Run both middlewares. Whichever header the client sent populates the identity; SecurityMiddleware doesn’t care which authenticator was used, only whether the identity satisfies the route policy. 
$configuration->getMiddlewareStack()->add(new AuthenticationMiddleware($jwtAuth));   // Bearer
$configuration->getMiddlewareStack()->add(new ApiKeyMiddleware($apiKeyAuth));        // X-Api-Key
$configuration->getMiddlewareStack()->add(new SecurityMiddleware());
Because both are passive, a request carrying neither credential still falls through as a guest — the route’s RouteAuthorization decides whether that’s allowed.

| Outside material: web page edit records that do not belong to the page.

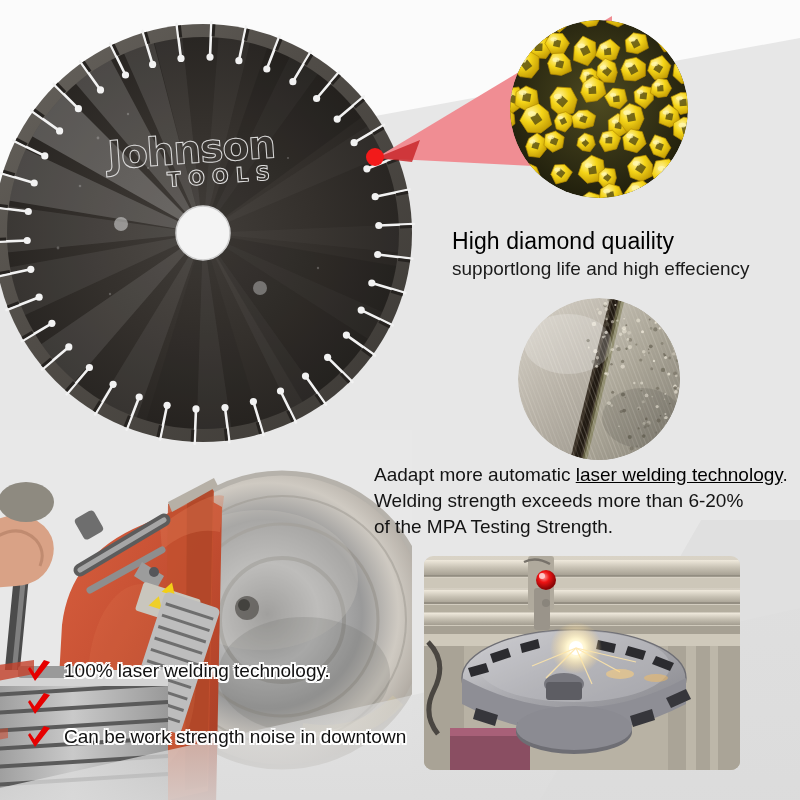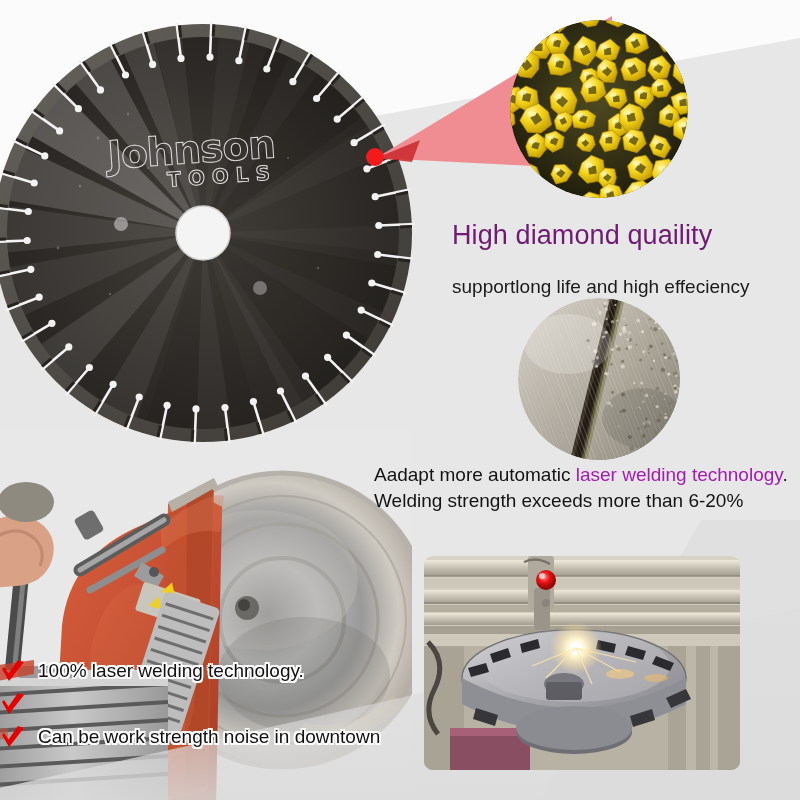--- a/index.html
+++ b/index.html
@@ -61,44 +61,44 @@
     border-radius:50%;background:#f21a1a;
   }
 
   
   .inset{position:absolute;border-radius:50%;overflow:hidden;}
   .inset-diamond{left:510px;top:20px;width:178px;height:178px;}
   .inset-weld{left:518px;top:298px;width:162px;height:162px;}
 
   
   .headline{
-    position:absolute;left:452px;top:220px;
-    font-size:27px;color:#701a75;white-space:nowrap;letter-spacing:.1px;
+    position:absolute;left:452px;top:228px;
+    font-size:23px;color:#000000;white-space:nowrap;letter-spacing:.1px;
   }
   .subhead{
-    position:absolute;left:452px;top:276px;
+    position:absolute;left:452px;top:258px;
     font-size:19px;color:#1b1b1b;white-space:nowrap;
   }
   .para{
     position:absolute;left:374px;top:462px;
     font-size:19px;color:#141414;line-height:26px;white-space:nowrap;
   }
-  .para .hl{color:#a21caf;}
+  .para .hl{color:#000000;text-decoration:underline;}
 
   
   .machine{position:absolute;left:-8px;top:430px;width:420px;height:372px;overflow:hidden;}
 
   
   .weldshot{
     position:absolute;left:424px;top:556px;width:316px;height:214px;
     border-radius:9px;overflow:hidden;
   }
 
   
-  .bullets{position:absolute;left:0;top:658px;width:470px;}
+  .bullets{position:absolute;left:26px;top:658px;width:470px;}
   .bullet-row{position:relative;height:33px;}
   .bullet-check{position:absolute;left:0;top:2px;width:26px;height:26px;}
   .bullet-text{
     position:absolute;left:38px;top:2px;
     font-size:19px;color:#111;white-space:nowrap;
     text-shadow:
       -1.6px -1.6px 0 #fff, 1.6px -1.6px 0 #fff,
       -1.6px  1.6px 0 #fff, 1.6px  1.6px 0 #fff,
        0 -1.8px 0 #fff, 0 1.8px 0 #fff,
       -1.8px 0 0 #fff, 1.8px 0 0 #fff;
@@ -933,20 +933,21 @@
       </g>
     </svg>
   </div>
 
   <div class="headline">High diamond quaility</div>
   <div class="subhead">supportlong life and high effeciency</div>
 
   <div class="para">
     <div><span>Aadapt more automatic </span><span class="hl">laser welding technology</span><span>.</span></div>
     <div>Welding strength exceeds more than 6-20%</div>
+    <div>of the MPA Testing Strength.</div>
   </div>
 
   <div class="weldshot">
     <svg viewBox="0 0 316 214" width="316" height="214" preserveAspectRatio="none">
       <defs>
         <linearGradient id="gWall" x1="0" y1="0" x2="0" y2="1">
           <stop offset="0%" stop-color="#d9d3c6"></stop>
           <stop offset="100%" stop-color="#bdb6a8"></stop>
         </linearGradient>
         <linearGradient id="gRail" x1="0" y1="0" x2="0" y2="1">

In your ComponentsObject, register both schemes (BearerAuth and ApiKeyAuth). Different routes can require different schemes; the SecuritySchemeObject.name passed to RouteAuthorization picks which one OpenAPI displays.

Rotating keys

Because the authenticator looks up keys by hash, revocation is “delete the row” and rotation is “insert a new row, tell the customer, delete the old row after a grace period”. Nothing is cached at the authenticator level — you rely on your database. If you front the repository with a short-lived cache, remember to invalidate on rotation.